START Working data

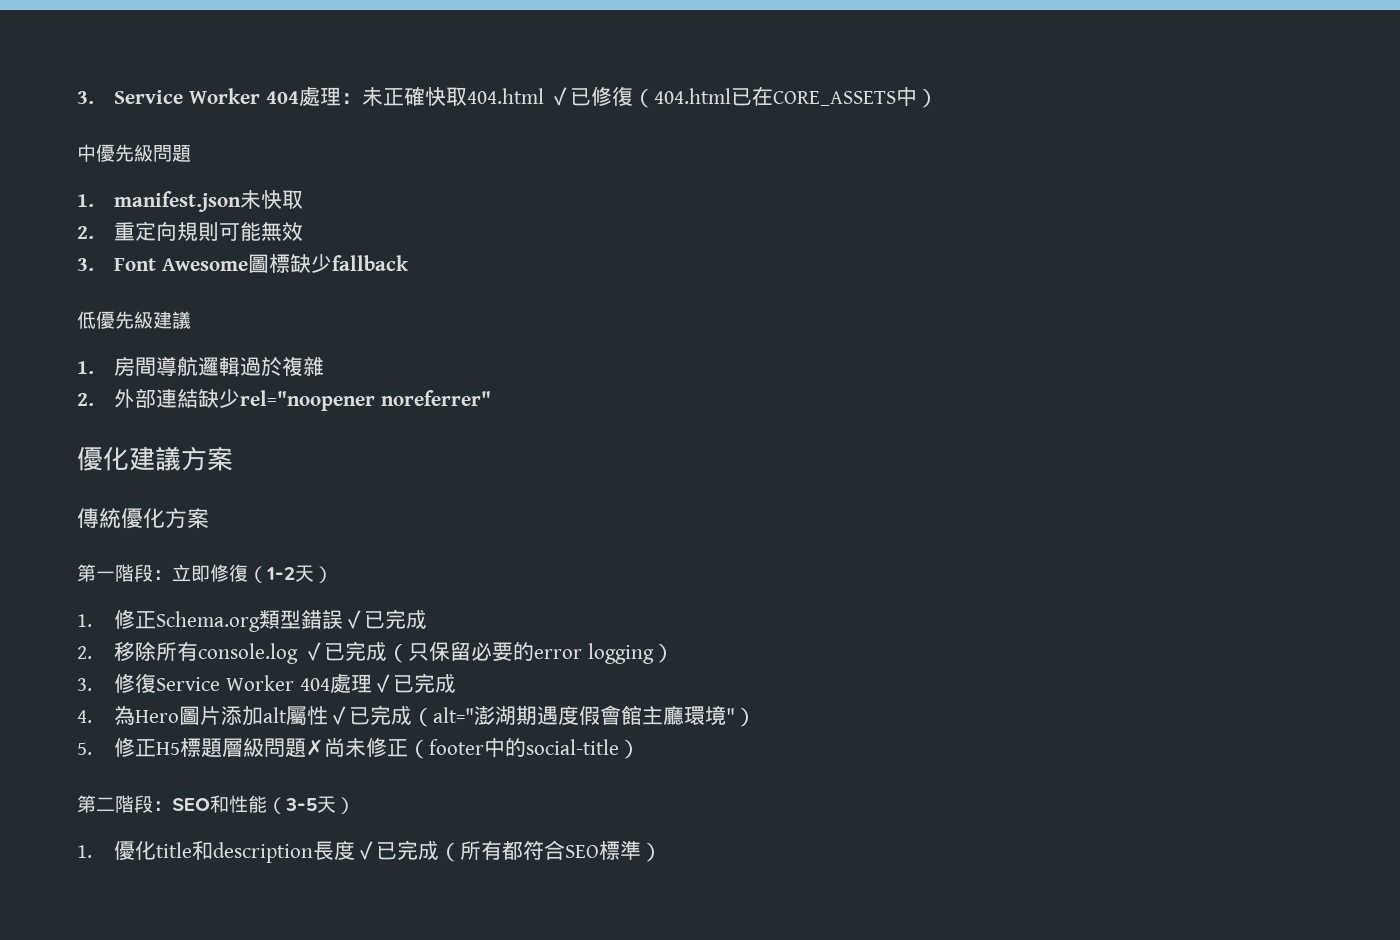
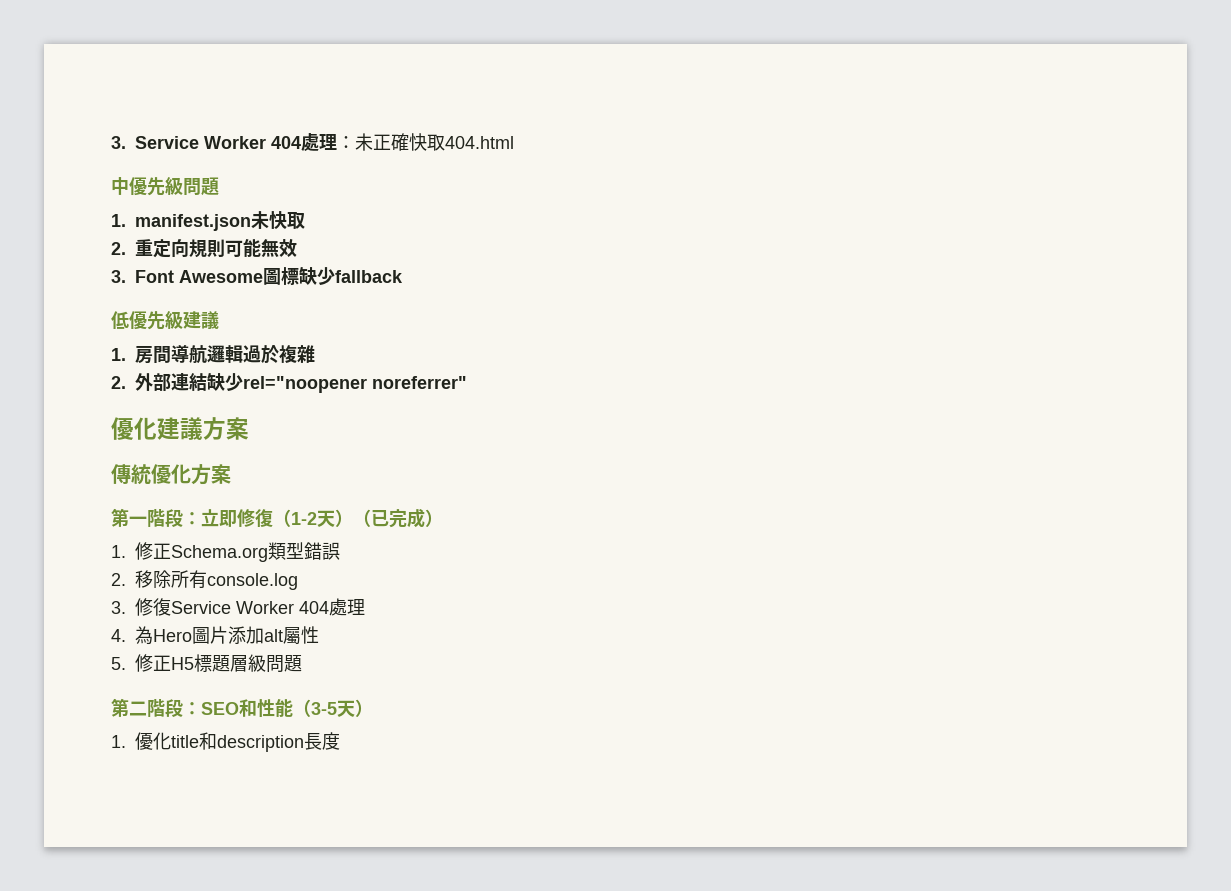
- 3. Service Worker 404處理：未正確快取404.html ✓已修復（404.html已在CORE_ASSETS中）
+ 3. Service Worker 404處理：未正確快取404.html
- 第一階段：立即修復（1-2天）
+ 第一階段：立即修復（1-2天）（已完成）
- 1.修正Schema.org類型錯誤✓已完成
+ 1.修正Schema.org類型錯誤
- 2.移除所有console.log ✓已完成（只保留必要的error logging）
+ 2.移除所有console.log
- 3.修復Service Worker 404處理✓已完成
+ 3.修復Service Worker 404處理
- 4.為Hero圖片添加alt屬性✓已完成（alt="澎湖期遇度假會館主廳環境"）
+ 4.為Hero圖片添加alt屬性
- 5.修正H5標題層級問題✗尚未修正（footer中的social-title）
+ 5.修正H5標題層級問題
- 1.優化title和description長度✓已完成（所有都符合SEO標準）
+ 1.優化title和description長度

END Working data
START Working data

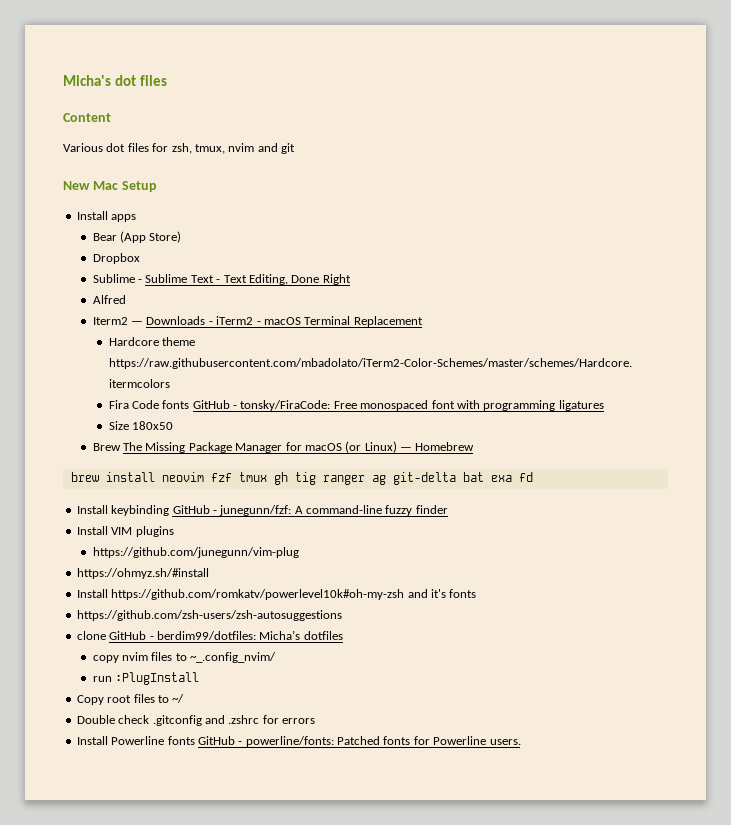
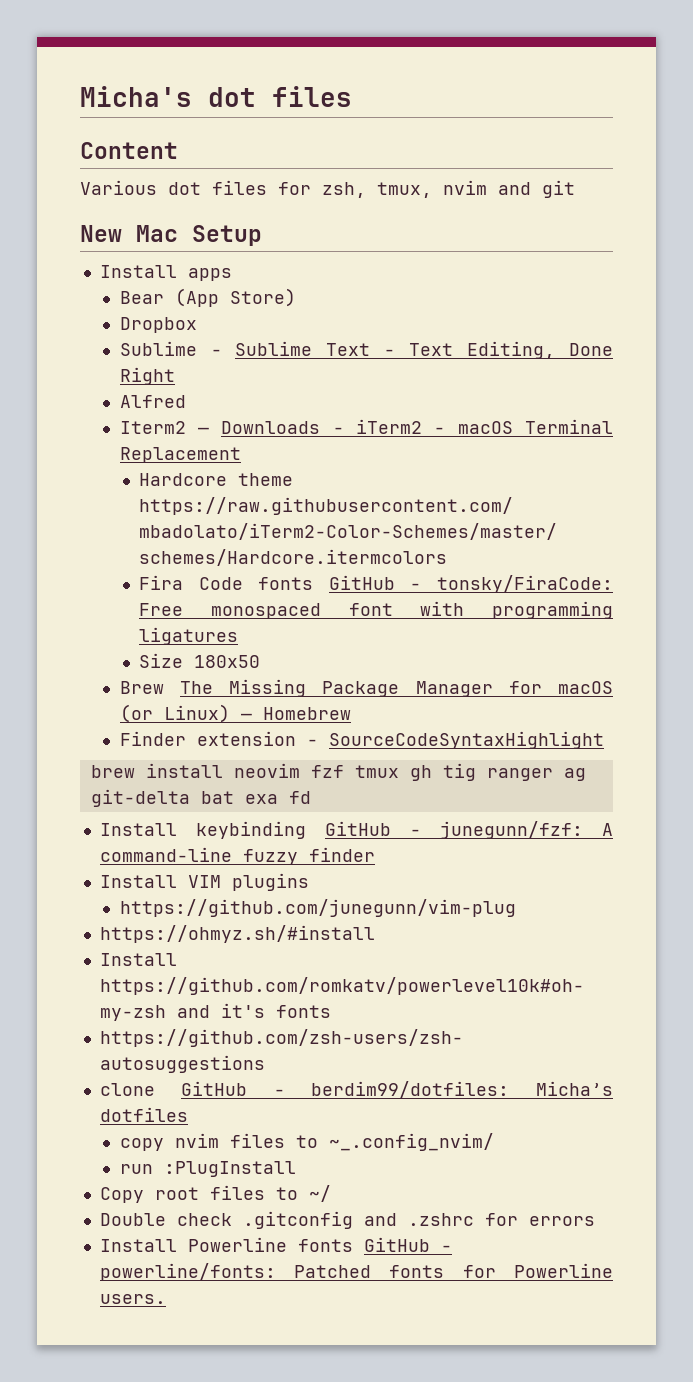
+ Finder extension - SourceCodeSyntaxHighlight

END Working data
START Working data

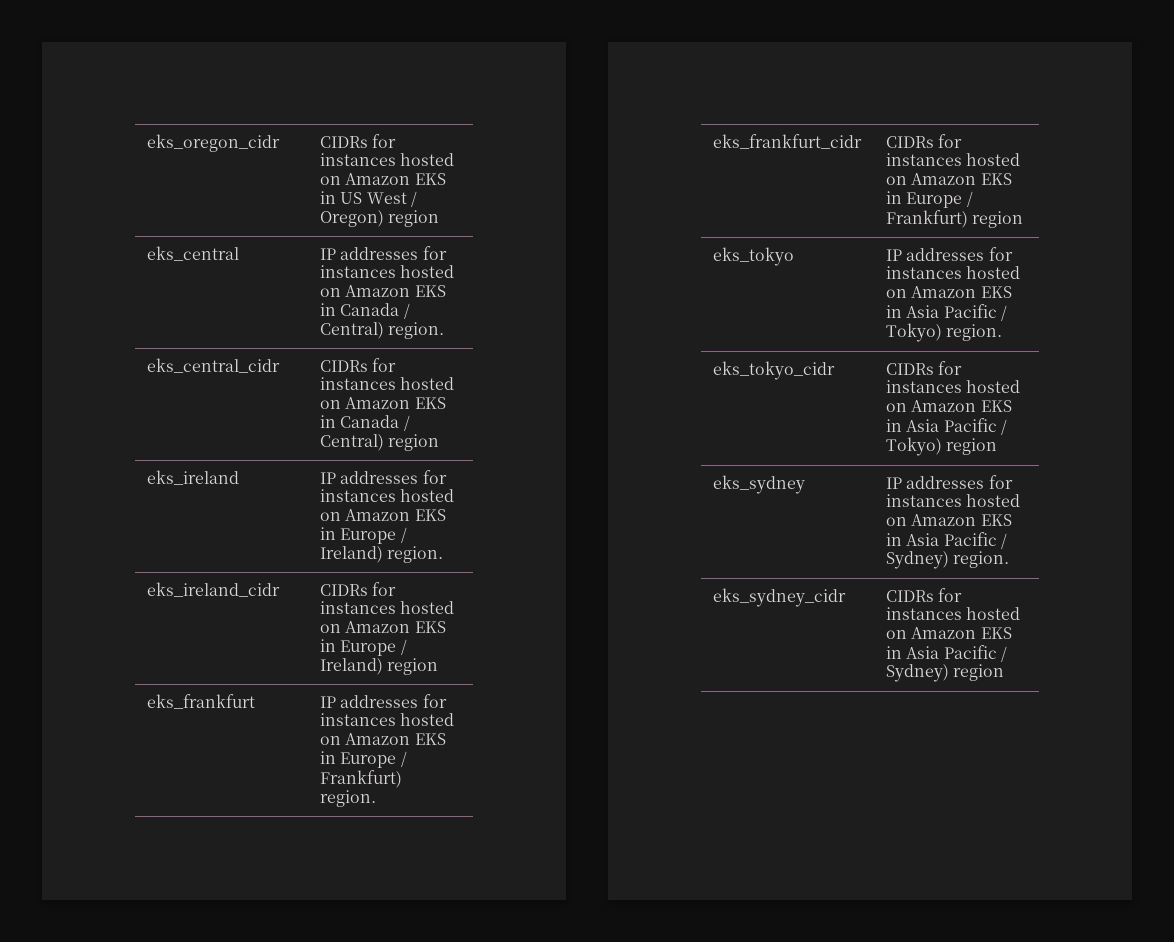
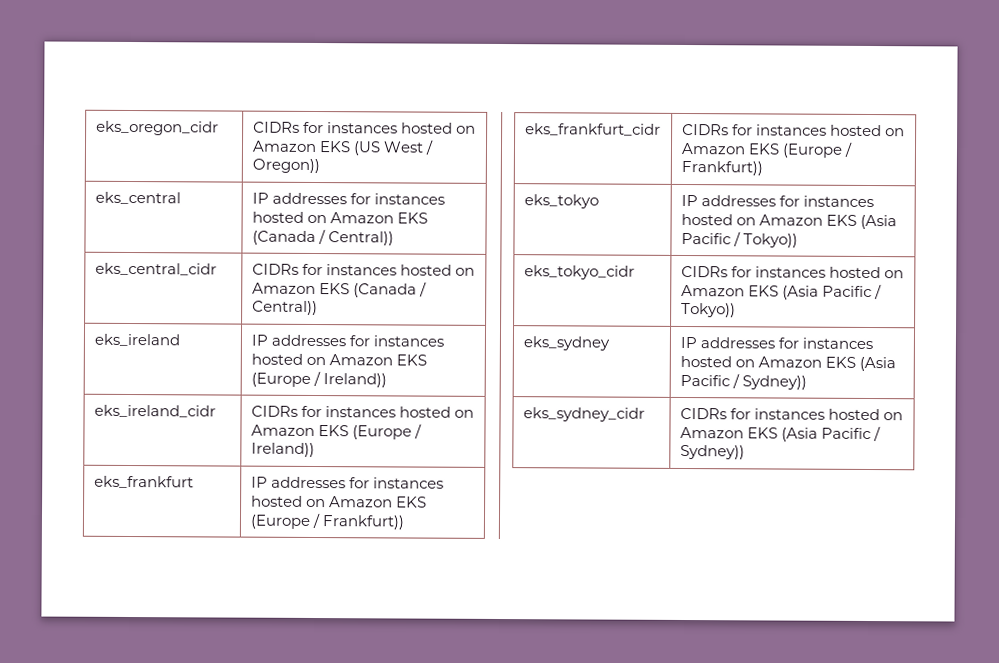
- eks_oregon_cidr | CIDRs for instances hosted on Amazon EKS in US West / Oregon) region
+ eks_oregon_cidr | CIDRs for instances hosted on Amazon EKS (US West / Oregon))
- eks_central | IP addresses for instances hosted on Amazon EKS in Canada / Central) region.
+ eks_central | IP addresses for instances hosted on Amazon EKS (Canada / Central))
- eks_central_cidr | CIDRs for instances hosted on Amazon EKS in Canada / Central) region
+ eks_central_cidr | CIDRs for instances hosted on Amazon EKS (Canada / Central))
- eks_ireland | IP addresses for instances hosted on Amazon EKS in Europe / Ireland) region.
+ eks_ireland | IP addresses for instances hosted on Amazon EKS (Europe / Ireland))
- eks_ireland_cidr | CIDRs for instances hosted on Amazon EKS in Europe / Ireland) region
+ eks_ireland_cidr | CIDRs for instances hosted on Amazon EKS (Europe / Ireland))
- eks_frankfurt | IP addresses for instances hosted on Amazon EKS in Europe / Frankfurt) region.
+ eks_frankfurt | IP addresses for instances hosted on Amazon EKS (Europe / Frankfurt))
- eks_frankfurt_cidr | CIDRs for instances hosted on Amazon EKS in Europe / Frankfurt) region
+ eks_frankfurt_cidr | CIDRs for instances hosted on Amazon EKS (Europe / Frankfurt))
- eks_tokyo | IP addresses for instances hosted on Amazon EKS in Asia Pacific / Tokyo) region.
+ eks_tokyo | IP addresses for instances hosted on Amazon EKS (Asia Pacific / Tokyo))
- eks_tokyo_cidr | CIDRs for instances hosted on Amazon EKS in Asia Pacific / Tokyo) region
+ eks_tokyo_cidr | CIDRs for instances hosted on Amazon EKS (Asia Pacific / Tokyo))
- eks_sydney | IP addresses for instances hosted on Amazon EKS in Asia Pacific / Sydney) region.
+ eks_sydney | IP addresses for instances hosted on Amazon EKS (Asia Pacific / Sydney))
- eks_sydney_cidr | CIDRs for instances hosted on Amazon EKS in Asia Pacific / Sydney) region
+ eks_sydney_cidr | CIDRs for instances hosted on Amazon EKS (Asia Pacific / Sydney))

END Working data

## What you have to do
Copy out the lines above exactly, beginning at the one that contains "- eks_ireland_cidr |" and ending at the one that contains "- eks_frankfurt |".

## Your solution
- eks_ireland_cidr | CIDRs for instances hosted on Amazon EKS in Europe / Ireland) region
+ eks_ireland_cidr | CIDRs for instances hosted on Amazon EKS (Europe / Ireland))
- eks_frankfurt | IP addresses for instances hosted on Amazon EKS in Europe / Frankfurt) region.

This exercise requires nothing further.